Product Design, Interaction Design, Rapid Prototyping  | 

As a UX/UI Experience Lead for Mobilizer under the direction of Ivity Labs, I worked with a team of 6 on a accelerated timeline and tight budget to launch version 1.0 of a SaaS web application. Daily collaboration consisted of wireframing the interface and user flows, conducting user surveys and interviews, prototyping front-end interactions, and iterating upon visual design while balancing business constraints.

Rapid Prototyping for the Win

When exploring the layout for Mobilizer Canvas, we had many ideas on how to display the library of devices available. Starting with sketches and simple user tests, I quickly ruled out several options and found that users liked the idea of a device "drawer" that wouldn't sacrifice much real estate or add visual clutter. With a general direction, I usually moved straight into a rough prototype to get additional feedback.

Note: The following Codepen examples are best viewed full screen by clicking "Edit on Codepen" in the top right corner of the iframe.

See the Pen Mobilizer Canvas Interaction Test by Sean Mateer (@seanmateer) on CodePen.

Click "Devices" for demo.

Once confident with an approach, I'd continue to provide additional interaction details before migrating the code into the production environment where it was enhanced further and refined visually as the Canvas mode was iterated upon.

See the Pen 2fd6611e348ad45335157ba434d6ddd8 by Sean Mateer (@seanmateer) on CodePen.

Click "Open" to see a prototype of the device drawer after additional iteration.

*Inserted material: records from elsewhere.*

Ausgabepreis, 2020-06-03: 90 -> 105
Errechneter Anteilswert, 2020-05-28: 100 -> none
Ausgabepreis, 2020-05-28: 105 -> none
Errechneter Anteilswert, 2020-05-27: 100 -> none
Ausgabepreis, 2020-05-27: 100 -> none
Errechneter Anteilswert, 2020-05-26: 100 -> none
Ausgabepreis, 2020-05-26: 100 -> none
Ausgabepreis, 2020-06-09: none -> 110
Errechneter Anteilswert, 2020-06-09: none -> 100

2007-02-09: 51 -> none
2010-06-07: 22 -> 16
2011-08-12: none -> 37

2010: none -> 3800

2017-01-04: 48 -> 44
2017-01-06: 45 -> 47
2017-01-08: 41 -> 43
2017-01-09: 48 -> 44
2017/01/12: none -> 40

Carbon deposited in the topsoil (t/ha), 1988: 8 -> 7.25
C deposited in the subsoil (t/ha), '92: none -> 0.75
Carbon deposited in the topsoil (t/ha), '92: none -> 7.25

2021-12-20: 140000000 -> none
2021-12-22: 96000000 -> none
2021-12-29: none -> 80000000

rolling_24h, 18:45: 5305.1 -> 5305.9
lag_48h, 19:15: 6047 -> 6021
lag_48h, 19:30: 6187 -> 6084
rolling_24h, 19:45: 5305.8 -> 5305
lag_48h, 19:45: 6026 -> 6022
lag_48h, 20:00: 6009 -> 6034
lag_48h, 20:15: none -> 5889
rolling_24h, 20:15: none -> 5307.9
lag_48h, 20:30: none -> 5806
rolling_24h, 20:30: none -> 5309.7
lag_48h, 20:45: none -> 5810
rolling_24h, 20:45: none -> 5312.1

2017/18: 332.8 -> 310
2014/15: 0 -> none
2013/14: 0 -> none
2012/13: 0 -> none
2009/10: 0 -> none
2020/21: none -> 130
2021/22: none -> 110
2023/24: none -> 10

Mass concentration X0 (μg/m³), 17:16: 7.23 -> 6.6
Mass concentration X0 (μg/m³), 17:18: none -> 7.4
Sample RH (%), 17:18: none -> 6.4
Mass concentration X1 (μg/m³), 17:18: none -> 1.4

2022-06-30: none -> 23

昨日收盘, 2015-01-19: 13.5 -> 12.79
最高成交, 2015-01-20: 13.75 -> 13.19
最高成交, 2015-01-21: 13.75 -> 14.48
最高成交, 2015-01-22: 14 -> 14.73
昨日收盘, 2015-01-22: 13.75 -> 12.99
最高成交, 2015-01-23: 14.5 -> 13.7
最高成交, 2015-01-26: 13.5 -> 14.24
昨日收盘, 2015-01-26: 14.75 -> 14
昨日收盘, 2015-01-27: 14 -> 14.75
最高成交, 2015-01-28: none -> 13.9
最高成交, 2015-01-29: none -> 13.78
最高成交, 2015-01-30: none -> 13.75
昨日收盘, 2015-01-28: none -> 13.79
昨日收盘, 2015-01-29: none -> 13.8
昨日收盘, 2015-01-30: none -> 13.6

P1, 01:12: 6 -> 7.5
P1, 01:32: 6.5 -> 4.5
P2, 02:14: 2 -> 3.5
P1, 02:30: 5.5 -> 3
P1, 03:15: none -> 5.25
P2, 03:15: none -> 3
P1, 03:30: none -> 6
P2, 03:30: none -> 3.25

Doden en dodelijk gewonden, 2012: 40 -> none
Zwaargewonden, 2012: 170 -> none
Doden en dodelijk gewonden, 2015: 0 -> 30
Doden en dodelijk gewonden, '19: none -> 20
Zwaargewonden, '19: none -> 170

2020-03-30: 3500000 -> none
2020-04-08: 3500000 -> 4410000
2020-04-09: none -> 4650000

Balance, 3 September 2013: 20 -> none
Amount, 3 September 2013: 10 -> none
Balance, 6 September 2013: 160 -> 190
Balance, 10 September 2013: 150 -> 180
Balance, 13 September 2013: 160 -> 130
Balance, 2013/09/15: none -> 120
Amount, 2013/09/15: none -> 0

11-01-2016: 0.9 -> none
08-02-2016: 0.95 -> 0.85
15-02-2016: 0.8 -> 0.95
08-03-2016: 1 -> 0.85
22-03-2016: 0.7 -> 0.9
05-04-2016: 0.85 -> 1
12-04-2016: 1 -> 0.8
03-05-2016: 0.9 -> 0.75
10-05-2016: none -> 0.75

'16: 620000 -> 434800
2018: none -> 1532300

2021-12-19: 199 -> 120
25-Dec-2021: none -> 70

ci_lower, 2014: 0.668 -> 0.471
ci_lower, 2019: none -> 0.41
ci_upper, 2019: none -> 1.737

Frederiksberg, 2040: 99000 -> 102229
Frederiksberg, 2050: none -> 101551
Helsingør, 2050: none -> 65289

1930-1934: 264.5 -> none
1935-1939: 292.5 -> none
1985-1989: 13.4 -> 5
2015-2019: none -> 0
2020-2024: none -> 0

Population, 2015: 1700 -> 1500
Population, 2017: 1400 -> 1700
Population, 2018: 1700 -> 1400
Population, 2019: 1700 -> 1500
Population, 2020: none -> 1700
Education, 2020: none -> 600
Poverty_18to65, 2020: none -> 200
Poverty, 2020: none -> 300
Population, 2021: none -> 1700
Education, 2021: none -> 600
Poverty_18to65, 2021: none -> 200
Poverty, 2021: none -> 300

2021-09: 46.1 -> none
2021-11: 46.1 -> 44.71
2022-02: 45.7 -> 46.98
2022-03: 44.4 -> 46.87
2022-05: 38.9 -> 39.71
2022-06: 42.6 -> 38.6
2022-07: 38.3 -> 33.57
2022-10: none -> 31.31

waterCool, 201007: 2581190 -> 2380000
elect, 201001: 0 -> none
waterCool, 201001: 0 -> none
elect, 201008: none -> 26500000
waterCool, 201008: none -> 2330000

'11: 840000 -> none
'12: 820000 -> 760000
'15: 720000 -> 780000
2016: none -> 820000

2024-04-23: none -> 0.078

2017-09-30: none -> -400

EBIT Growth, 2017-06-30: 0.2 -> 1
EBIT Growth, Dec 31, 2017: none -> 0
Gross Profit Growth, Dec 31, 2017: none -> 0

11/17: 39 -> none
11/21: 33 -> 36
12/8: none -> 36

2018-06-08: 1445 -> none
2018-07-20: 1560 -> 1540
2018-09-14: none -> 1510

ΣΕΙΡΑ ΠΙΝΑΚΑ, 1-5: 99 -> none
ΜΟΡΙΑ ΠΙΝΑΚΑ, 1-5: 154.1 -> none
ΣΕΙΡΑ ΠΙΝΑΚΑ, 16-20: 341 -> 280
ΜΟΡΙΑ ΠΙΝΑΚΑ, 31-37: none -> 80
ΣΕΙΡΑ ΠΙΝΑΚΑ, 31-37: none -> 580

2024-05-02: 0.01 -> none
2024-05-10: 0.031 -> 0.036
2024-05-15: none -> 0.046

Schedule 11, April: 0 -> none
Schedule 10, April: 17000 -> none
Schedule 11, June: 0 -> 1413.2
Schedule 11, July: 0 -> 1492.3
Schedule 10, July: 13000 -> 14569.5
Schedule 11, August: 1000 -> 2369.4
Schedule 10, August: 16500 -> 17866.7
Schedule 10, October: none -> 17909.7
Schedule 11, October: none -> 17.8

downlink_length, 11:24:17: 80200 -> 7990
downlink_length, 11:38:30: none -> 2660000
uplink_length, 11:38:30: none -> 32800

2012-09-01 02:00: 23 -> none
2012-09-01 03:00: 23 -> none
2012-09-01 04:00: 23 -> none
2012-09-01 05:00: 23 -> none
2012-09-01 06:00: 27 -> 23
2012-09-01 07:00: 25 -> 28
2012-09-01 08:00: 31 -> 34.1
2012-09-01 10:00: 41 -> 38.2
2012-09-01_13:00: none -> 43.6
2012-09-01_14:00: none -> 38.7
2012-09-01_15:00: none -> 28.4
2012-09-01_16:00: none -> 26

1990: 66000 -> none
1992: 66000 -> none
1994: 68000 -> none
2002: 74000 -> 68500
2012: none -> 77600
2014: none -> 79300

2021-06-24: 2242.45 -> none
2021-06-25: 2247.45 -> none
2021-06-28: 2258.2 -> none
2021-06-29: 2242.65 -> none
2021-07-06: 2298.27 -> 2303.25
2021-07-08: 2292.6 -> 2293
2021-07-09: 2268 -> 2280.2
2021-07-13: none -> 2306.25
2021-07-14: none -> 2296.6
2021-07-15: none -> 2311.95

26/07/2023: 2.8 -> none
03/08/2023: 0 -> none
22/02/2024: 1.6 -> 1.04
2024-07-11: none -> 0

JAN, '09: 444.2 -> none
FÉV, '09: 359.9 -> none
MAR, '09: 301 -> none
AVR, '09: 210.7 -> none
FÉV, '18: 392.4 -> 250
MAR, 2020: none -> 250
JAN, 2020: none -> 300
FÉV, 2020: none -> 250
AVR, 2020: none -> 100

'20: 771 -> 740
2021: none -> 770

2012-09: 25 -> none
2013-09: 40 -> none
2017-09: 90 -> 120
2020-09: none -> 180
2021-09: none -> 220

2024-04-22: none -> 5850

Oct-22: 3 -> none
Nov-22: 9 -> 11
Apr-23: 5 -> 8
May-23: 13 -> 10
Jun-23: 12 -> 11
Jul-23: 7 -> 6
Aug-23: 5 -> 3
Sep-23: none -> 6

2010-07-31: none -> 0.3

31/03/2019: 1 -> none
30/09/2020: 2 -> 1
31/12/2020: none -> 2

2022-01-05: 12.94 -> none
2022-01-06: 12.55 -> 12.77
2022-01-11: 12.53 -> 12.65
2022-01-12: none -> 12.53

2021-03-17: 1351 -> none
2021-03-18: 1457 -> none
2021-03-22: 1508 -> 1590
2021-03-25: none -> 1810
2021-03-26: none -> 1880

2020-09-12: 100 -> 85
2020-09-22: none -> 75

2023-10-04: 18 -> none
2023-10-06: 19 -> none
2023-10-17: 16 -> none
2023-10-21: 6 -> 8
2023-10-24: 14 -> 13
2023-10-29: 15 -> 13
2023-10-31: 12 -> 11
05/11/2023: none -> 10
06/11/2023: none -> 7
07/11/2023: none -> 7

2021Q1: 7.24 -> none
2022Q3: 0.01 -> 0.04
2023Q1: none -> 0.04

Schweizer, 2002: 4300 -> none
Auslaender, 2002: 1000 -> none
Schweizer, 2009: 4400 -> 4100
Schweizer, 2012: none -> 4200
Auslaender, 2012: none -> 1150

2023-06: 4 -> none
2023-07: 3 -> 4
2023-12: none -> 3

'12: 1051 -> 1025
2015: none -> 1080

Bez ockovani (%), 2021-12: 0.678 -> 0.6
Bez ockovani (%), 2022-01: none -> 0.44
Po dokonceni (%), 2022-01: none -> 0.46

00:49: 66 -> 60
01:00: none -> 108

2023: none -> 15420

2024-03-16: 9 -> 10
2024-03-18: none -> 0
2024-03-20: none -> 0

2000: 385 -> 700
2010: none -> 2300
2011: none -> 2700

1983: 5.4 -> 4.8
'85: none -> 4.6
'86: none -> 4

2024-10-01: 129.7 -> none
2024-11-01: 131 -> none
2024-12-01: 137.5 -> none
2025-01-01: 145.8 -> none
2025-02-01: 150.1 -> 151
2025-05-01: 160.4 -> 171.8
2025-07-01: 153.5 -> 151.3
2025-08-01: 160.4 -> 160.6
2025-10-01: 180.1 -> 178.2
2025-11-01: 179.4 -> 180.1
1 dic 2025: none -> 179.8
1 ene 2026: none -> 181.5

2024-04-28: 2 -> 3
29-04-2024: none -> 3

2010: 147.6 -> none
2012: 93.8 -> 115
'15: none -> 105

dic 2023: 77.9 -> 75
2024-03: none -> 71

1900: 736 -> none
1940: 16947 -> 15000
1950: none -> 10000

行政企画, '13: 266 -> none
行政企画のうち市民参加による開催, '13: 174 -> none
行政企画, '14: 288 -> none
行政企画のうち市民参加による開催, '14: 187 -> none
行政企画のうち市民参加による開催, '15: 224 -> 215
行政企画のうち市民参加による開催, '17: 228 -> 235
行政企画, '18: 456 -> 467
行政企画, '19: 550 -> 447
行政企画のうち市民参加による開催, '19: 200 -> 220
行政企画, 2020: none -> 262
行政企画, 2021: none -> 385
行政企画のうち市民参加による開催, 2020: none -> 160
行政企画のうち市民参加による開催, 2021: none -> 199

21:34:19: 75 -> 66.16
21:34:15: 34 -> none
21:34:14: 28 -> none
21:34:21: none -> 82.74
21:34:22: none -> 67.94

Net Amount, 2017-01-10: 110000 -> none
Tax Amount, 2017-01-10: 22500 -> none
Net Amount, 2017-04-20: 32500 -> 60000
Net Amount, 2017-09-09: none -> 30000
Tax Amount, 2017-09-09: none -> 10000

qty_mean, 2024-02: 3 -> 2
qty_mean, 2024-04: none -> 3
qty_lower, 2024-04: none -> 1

Improving the User Experience

A place of contention among our small team was how the sidebar filters should behave in the Canvas device overlay. While sorting wasn't a priority for the number of devices at launch, we knew that the number of devices available would be increasing as time went on. We also had questions that required research and user testing, such as: Should the filters be additive or subtractive? Is it confusing that items such as iOS and Apple overlap directly, while Android overlaps with several brands? Filtering vs. sorting, what is more appropriate?

Filter Dependency Method

One filtering method I explored and tested with users was based on dependencies. For example, if a user selected iOS as an operating system, only iOS devices would display and any individual filters that shared the same attribute would be highlighted as well. Problems quickly occur with dependencies, as seen in the final step of the flow below, where another click on an unselected filter would result in every filter being selected.

Dependency Method (Click to expand)

"Only This" Method

Another attempt we subjected our users to, the "Only This" method, left users confused and not sure why they would want to "filter back up".

"Only This" Method (Click to expand)

Back to Basics

In the end, we ended up nearly at square one, making few changes to the way our filters behaved originally. However we did disprove many assumptions, and gain more insights with user feedback:

  • Users understand that different filter categories are likely to have overlapping items and results and it's OK.
  • Users expect to see a current device count that updates according to the options selected.
  • The words "filter" and "sort" are ambiguous, necessitating a move towards trying "narrow", "refine", and eventually landing on "choose".

Consistent Design and Interaction

With team members iterating rapidly on numerous different sprints, the need for a product styleguides quickly became apparent. Since Mobilizer relies on forms for signups and payment subscriptions, it was important for the design of input fields and flow to be consistent and user friendly.

See the Pen Mobilizer forms by Sean Mateer (@seanmateer) on CodePen.

Enter text in input to observe float label. Float labels make sure context isn't lost while maintaining a visually clean form.

Next Steps

After a successful seed funding round and launch, Mobilizer continues to evolve with new features in the works. It's been an amazing opportunity to work through the entire product lifecycle, and I look forward to continued involvement.